Nós e os outros

“É tentador pensar que as pessoas crescem como plantas, que se junta adubo à semente e dela nasce uma planta individual. Mas não é assim. Os cérebros dos mamíferos só se desenvolvem bem quando conseguem encontrar-se com outros. (…) Nos anos 1930, H.M.Skeels estudou órfãos com deficiências mentais que viviam em instituições e depois foram adoptados. Ao fim de quatro anos, os seus QI divergiam cinquenta pontos em relação aos dos órfãos que não tinham sido adoptados. E o mais notável é que os que foram adoptados não tiveram o benefício de tutores ou ensino. As mães que os adoptaram sofriam também de deficiências mentais e estavam internadas noutras instituições.”  David Brooks in O Animal Social.

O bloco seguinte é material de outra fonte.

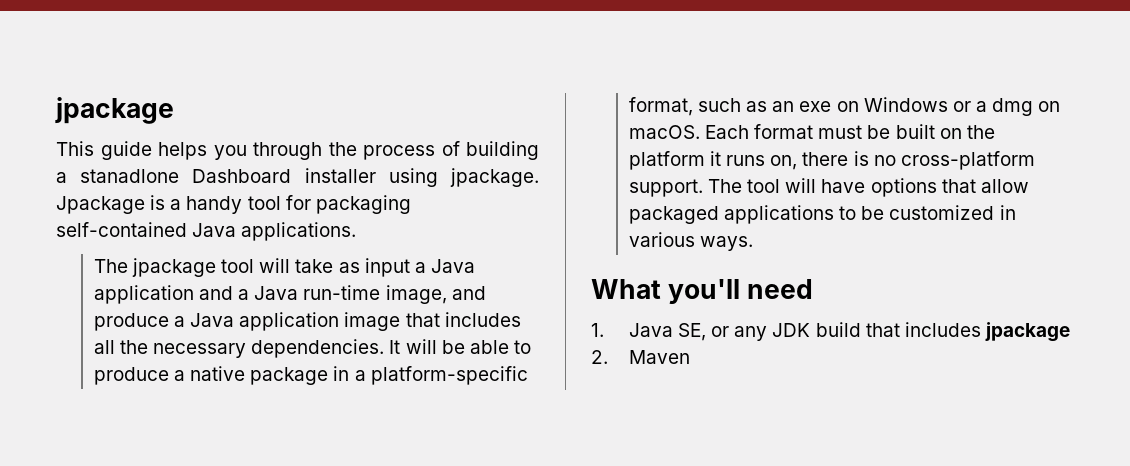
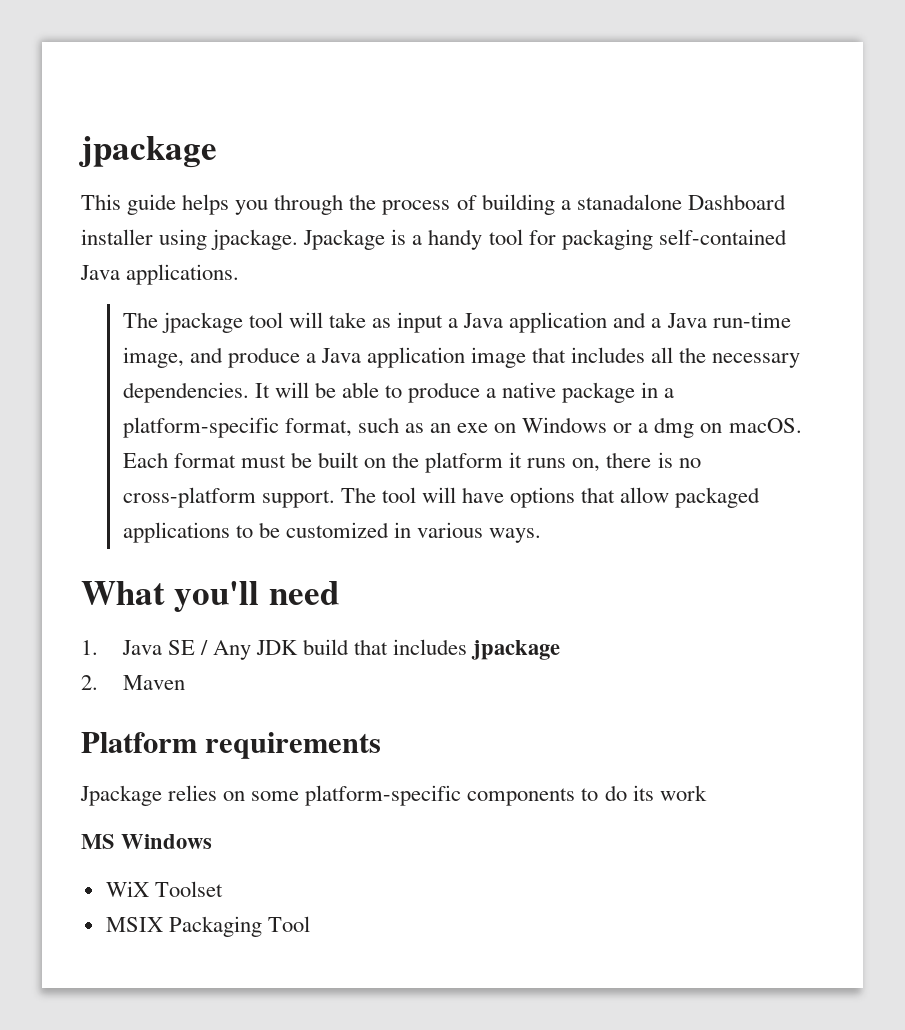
- This guide helps you through the process of building a stanadlone Dashboard installer using jpackage.
+ This guide helps you through the process of building a stanadalone Dashboard installer using jpackage.
- 1. Java SE, or any JDK build that includes jpackage
+ 1. Java SE / Any JDK build that includes jpackage
+ Platform requirements
+ Jpackage relies on some platform-specific components to do its work
+ MS Windows
+ WiX Toolset
+ MSIX Packaging Tool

Olho à minha volta e reflito. Estou a dar um treino à minha equipa e, em meu redor, vejo que estamos a educar os jogadores com base numa ideia de que cada um é responsável por si e nada mais. “- Só dependo de mim!”, dizem uns; “- Cada um se preocupa com a sua tarefa!”, gritamos nós, treinadores, sem perceber que, inconscientemente, estamos a fomentar nos nossos jogadores e os nossos miúdos um individualismo que é desfasado face à realidade que nos rodeia. É verdade que todos necessitam de autoconfiança ou capacidade para tomar decisões de forma individual mas é nosso dever educar de forma verdadeira e o século XXI necessita de pessoas que saibam que só atingem uma meta se houver um “outro”.Um jogador treinado por mim tem de perceber que esse “outro” é vital para o seu crescimento e que esse crescimento é mútuo, fazendo sempre brotar um bem maior, seja uma equipa mais coesa, uma turma com melhores notas ou mesmo uma sociedade mais livre, mais aberta e, sem duvida nenhuma, mais desenvolvida.

Há muito pouco tempo recebi uma mensagem de um grande amigo meu que, por curiosidade, é também amigo de jogadores que já treinei. Aliás, foi por isso que nasceu uma bela amizade. Ele que é um ótimo jogador, cheio de qualidades essenciais para se tornar profissional de futebol, vive ainda com a sensação de que tudo depende dele e que as derrotas e os fracassos devem ser superados com uns headphones nos ouvidos para ficar isolado do mundo. Claro que é necessária uma reflexão individual profunda, esse é o primeiro passo, mas é-nos pedido mais se queremos realmente ser bem sucedidos num mundo que implora por relações.

A mensagem que recebi dele dizia: “Não fui convocado para o jogo”. O que realmente me dá alento é que eu não lhe tinha perguntado nada, mas houve no seu interior uma necessidade fundamental e legítima de receber conforto, motivação e compreensão por parte de um “outro”, que neste caso era eu. Mesmo que seja uma dor solitária, a capacidade de a partilharmos pode fazer dela uma barra energética emocional. É na mensagem que recebi que percebo que o crescimento se faz com relações num encontro verdadeiro com os outros. Por vezes, basta a presença.